━━━ Data extract
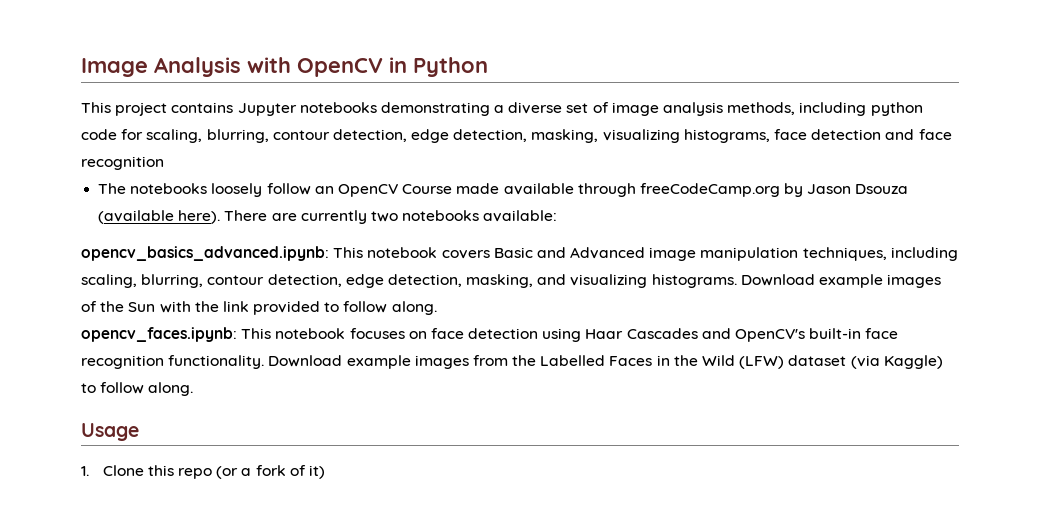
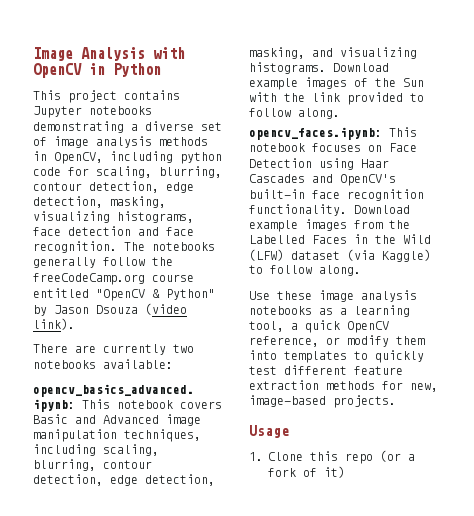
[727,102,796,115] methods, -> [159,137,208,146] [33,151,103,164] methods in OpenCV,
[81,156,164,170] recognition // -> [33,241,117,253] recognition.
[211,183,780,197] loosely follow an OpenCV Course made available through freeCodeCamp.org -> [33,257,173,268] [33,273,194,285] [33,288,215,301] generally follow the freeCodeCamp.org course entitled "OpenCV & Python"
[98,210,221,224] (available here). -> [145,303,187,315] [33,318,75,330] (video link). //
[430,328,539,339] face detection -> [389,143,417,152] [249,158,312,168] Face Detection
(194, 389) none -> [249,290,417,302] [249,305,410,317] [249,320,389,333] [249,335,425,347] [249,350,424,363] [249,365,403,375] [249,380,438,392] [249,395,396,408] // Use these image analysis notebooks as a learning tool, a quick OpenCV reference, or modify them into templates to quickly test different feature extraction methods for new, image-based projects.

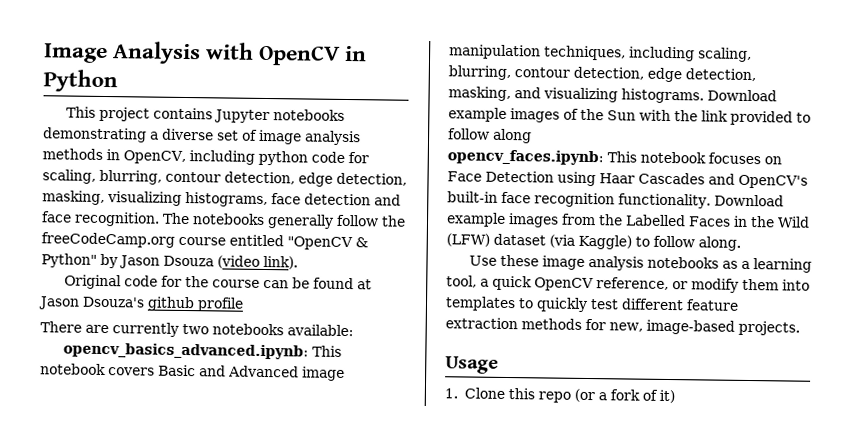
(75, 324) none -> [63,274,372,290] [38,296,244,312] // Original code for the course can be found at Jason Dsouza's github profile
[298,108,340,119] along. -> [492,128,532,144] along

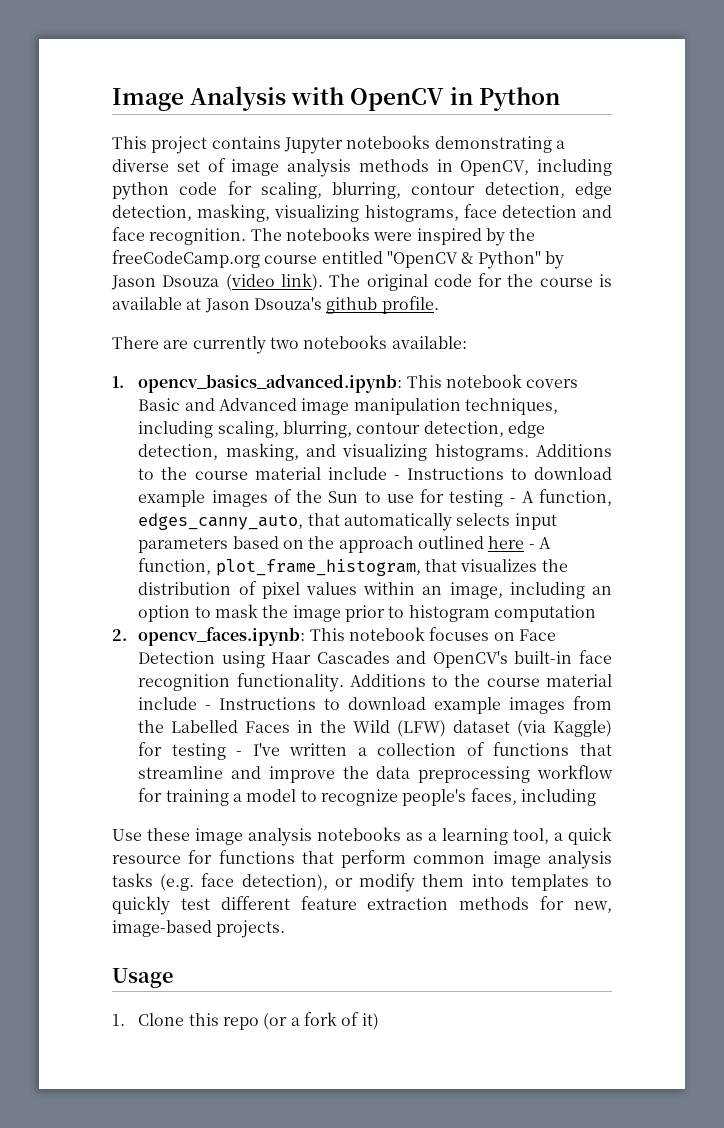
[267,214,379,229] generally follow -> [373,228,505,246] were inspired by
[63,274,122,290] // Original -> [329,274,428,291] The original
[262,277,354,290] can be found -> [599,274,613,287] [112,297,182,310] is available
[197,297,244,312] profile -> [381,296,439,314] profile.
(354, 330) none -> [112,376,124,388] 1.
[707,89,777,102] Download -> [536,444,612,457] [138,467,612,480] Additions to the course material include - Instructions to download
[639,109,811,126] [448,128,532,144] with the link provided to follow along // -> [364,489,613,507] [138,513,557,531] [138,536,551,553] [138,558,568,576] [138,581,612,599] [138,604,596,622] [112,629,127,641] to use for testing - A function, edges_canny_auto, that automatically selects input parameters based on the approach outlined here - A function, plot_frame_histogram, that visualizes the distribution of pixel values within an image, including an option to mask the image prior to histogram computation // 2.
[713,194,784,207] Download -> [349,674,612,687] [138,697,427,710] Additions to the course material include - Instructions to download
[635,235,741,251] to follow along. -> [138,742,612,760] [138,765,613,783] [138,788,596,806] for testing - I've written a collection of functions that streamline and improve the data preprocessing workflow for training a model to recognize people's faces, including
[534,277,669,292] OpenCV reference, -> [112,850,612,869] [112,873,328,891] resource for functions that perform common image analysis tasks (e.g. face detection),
━━━━━━
━━━ Data extract
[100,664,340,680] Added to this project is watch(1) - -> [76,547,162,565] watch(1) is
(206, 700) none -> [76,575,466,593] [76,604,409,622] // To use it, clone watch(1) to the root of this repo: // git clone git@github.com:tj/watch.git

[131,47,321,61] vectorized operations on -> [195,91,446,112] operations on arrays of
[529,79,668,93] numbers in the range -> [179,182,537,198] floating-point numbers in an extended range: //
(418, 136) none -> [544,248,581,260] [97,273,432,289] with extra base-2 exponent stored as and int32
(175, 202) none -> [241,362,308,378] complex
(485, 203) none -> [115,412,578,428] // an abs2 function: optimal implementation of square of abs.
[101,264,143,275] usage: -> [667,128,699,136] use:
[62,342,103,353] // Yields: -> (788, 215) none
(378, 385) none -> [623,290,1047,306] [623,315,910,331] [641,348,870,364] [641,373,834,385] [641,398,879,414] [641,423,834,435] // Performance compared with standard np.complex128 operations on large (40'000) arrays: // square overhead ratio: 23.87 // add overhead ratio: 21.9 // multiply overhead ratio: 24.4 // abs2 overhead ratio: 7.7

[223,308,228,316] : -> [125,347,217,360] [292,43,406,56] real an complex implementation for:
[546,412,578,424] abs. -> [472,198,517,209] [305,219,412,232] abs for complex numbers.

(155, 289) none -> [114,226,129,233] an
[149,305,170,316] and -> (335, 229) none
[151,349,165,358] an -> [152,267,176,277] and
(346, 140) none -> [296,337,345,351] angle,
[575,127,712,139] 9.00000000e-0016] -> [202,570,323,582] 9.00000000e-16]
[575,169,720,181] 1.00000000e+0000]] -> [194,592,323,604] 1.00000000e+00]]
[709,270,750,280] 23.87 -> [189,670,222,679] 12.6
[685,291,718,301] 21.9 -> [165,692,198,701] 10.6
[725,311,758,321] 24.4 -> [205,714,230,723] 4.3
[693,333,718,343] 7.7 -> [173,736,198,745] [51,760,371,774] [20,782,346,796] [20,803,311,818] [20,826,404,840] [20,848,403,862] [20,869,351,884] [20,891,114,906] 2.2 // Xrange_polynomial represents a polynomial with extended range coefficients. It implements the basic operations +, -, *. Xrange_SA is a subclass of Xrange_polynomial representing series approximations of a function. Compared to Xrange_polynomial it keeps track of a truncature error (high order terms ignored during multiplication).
━━━━━━
━━━ Data extract
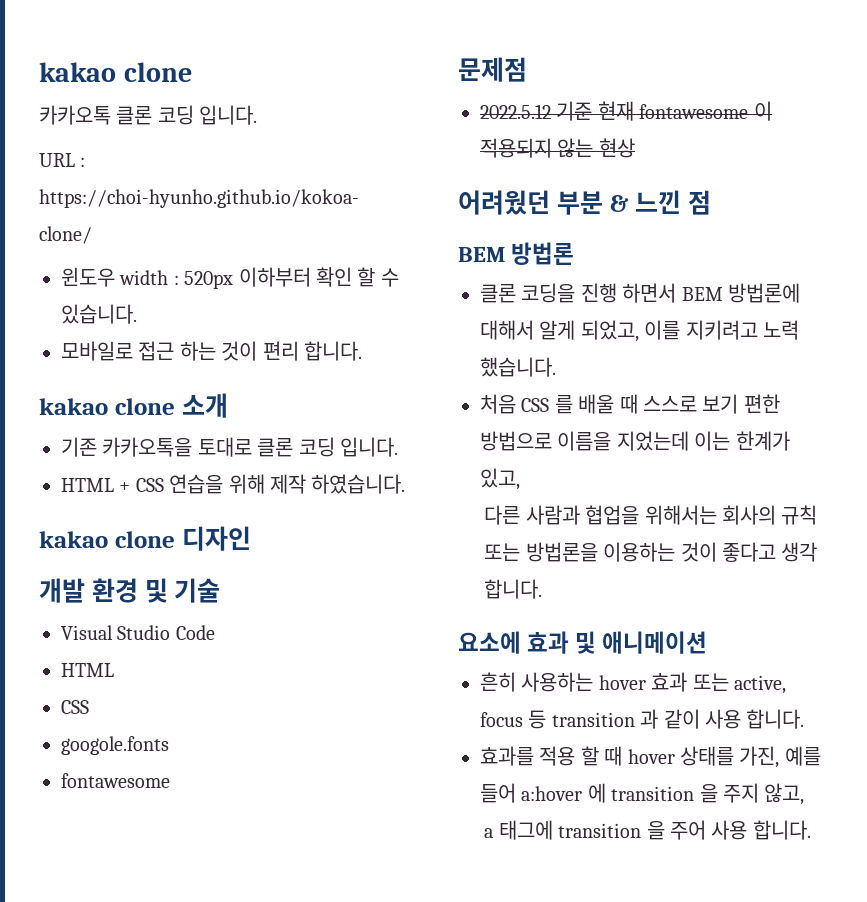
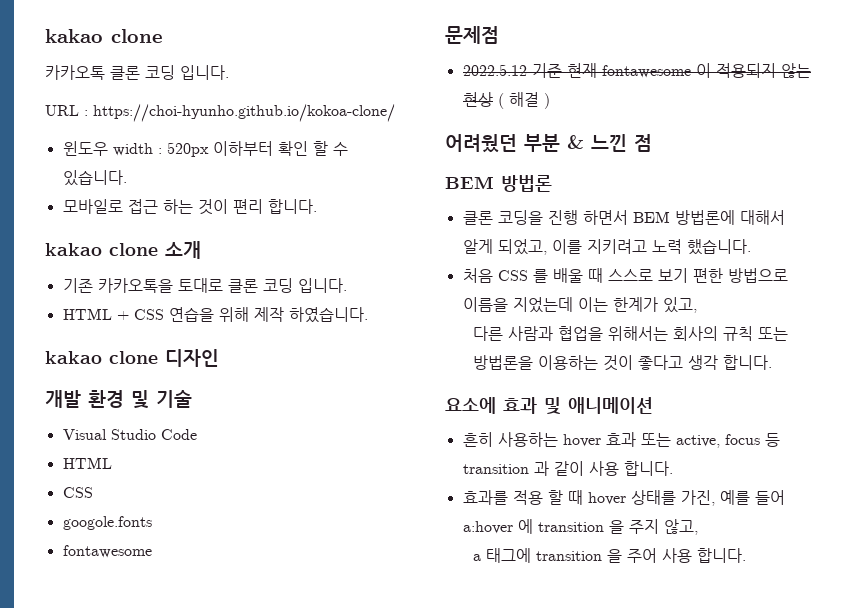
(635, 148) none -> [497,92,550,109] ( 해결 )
━━━━━━
Required work
Although the records hold pictures, the copy must not; give again exactly the lines from the one with "[81,156,164,170] recognition //" through the one with "(354, 330) none -> [112,376,124,388] 1.".

Written response
[81,156,164,170] recognition // -> [33,241,117,253] recognition.
[211,183,780,197] loosely follow an OpenCV Course made available through freeCodeCamp.org -> [33,257,173,268] [33,273,194,285] [33,288,215,301] generally follow the freeCodeCamp.org course entitled "OpenCV & Python"
[98,210,221,224] (available here). -> [145,303,187,315] [33,318,75,330] (video link). //
[430,328,539,339] face detection -> [389,143,417,152] [249,158,312,168] Face Detection
(194, 389) none -> [249,290,417,302] [249,305,410,317] [249,320,389,333] [249,335,425,347] [249,350,424,363] [249,365,403,375] [249,380,438,392] [249,395,396,408] // Use these image analysis notebooks as a learning tool, a quick OpenCV reference, or modify them into templates to quickly test different feature extraction methods for new, image-based projects.

(75, 324) none -> [63,274,372,290] [38,296,244,312] // Original code for the course can be found at Jason Dsouza's github profile
[298,108,340,119] along. -> [492,128,532,144] along

[267,214,379,229] generally follow -> [373,228,505,246] were inspired by
[63,274,122,290] // Original -> [329,274,428,291] The original
[262,277,354,290] can be found -> [599,274,613,287] [112,297,182,310] is available
[197,297,244,312] profile -> [381,296,439,314] profile.
(354, 330) none -> [112,376,124,388] 1.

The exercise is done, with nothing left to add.